Please transcribe the data below in full. Omit any picture you find in it.

> Items from a dataset:
⟨

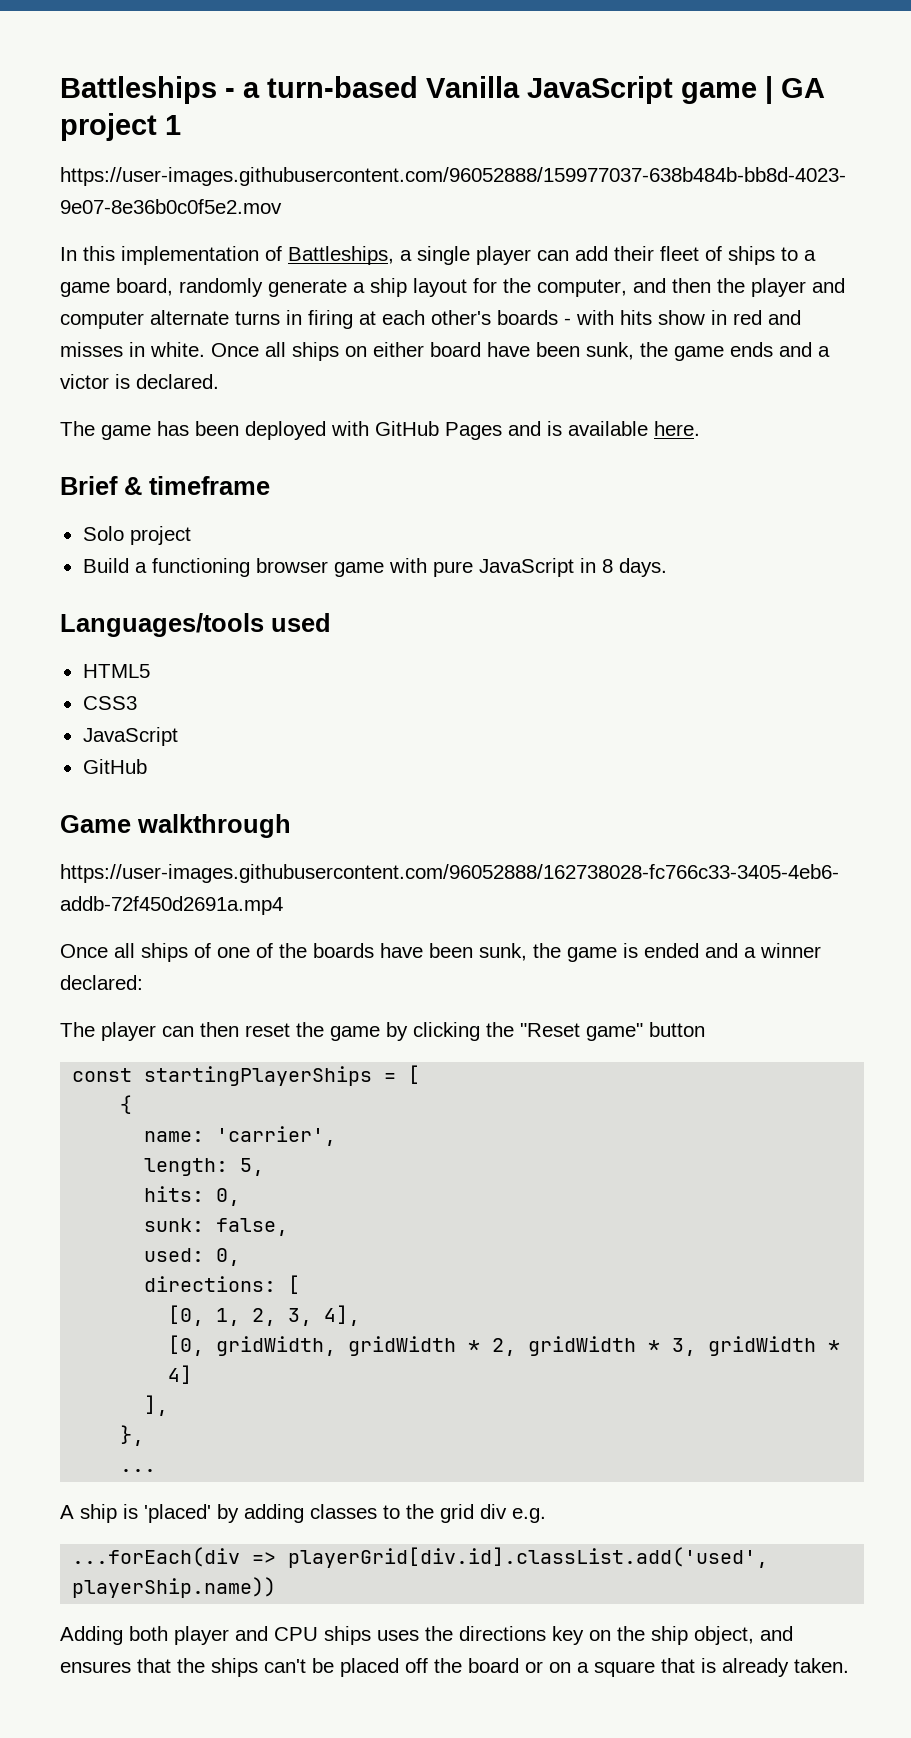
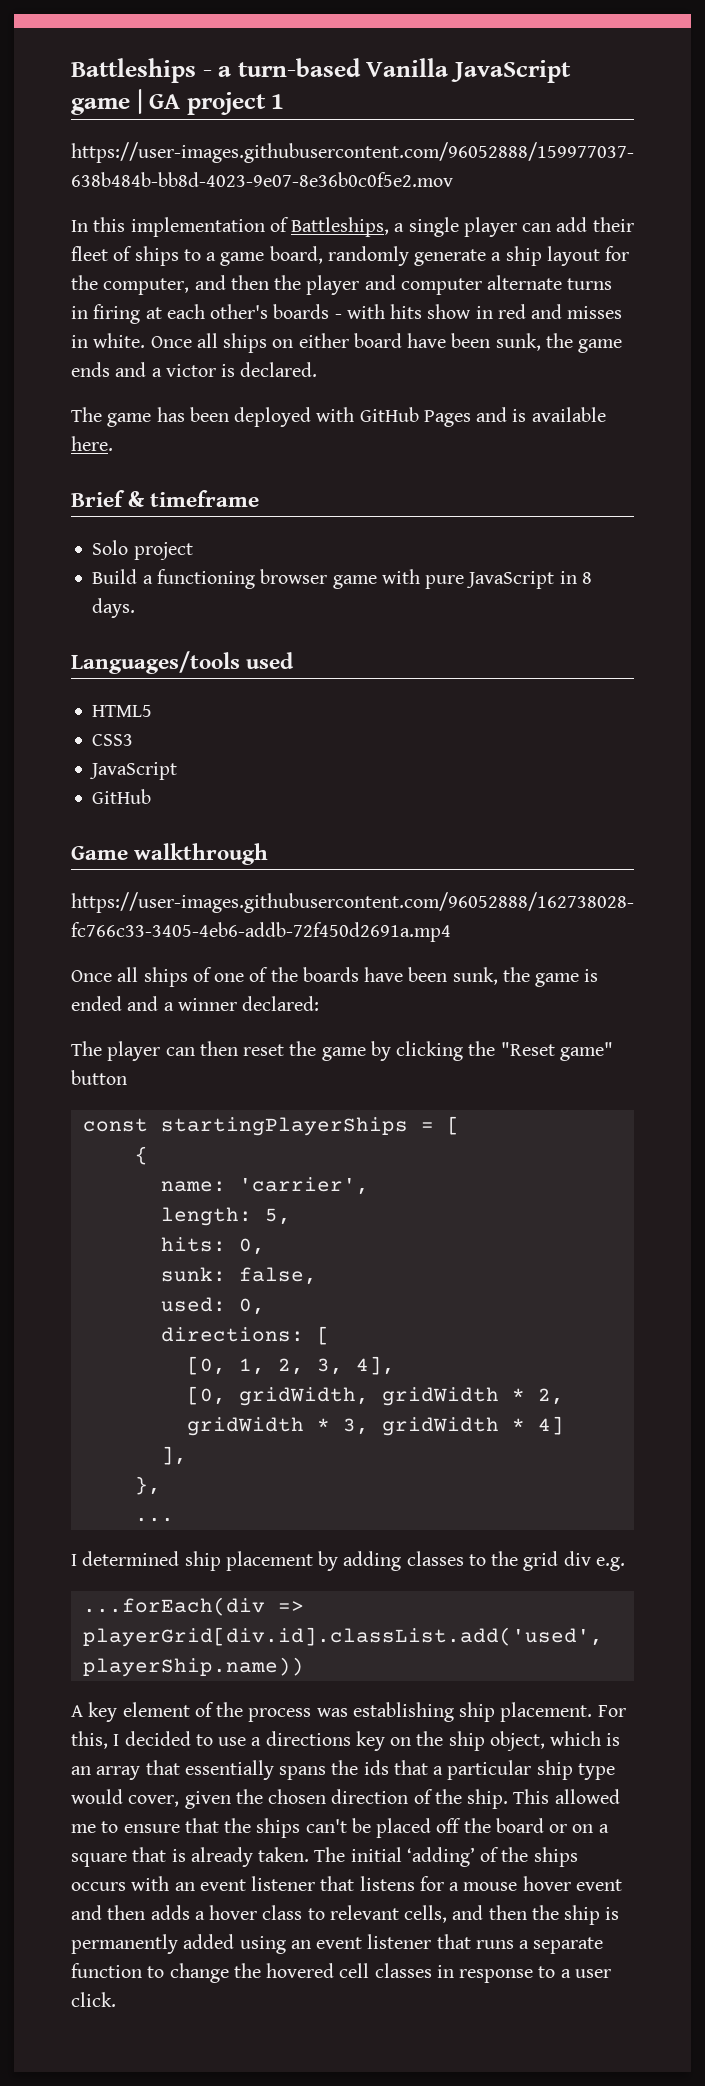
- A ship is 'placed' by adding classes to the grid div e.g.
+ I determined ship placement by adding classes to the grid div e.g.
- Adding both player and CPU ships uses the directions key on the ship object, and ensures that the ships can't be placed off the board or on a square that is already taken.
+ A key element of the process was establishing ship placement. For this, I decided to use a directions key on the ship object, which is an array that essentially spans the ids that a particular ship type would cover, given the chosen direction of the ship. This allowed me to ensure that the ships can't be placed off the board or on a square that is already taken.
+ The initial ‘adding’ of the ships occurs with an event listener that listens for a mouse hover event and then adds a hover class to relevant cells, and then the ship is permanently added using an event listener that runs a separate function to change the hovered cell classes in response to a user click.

⟩

> Answer to this exercise:
- A ship is 'placed' by adding classes to the grid div e.g.
+ I determined ship placement by adding classes to the grid div e.g.
- Adding both player and CPU ships uses the directions key on the ship object, and ensures that the ships can't be placed off the board or on a square that is already taken.
+ A key element of the process was establishing ship placement. For this, I decided to use a directions key on the ship object, which is an array that essentially spans the ids that a particular ship type would cover, given the chosen direction of the ship. This allowed me to ensure that the ships can't be placed off the board or on a square that is already taken.
+ The initial ‘adding’ of the ships occurs with an event listener that listens for a mouse hover event and then adds a hover class to relevant cells, and then the ship is permanently added using an event listener that runs a separate function to change the hovered cell classes in response to a user click.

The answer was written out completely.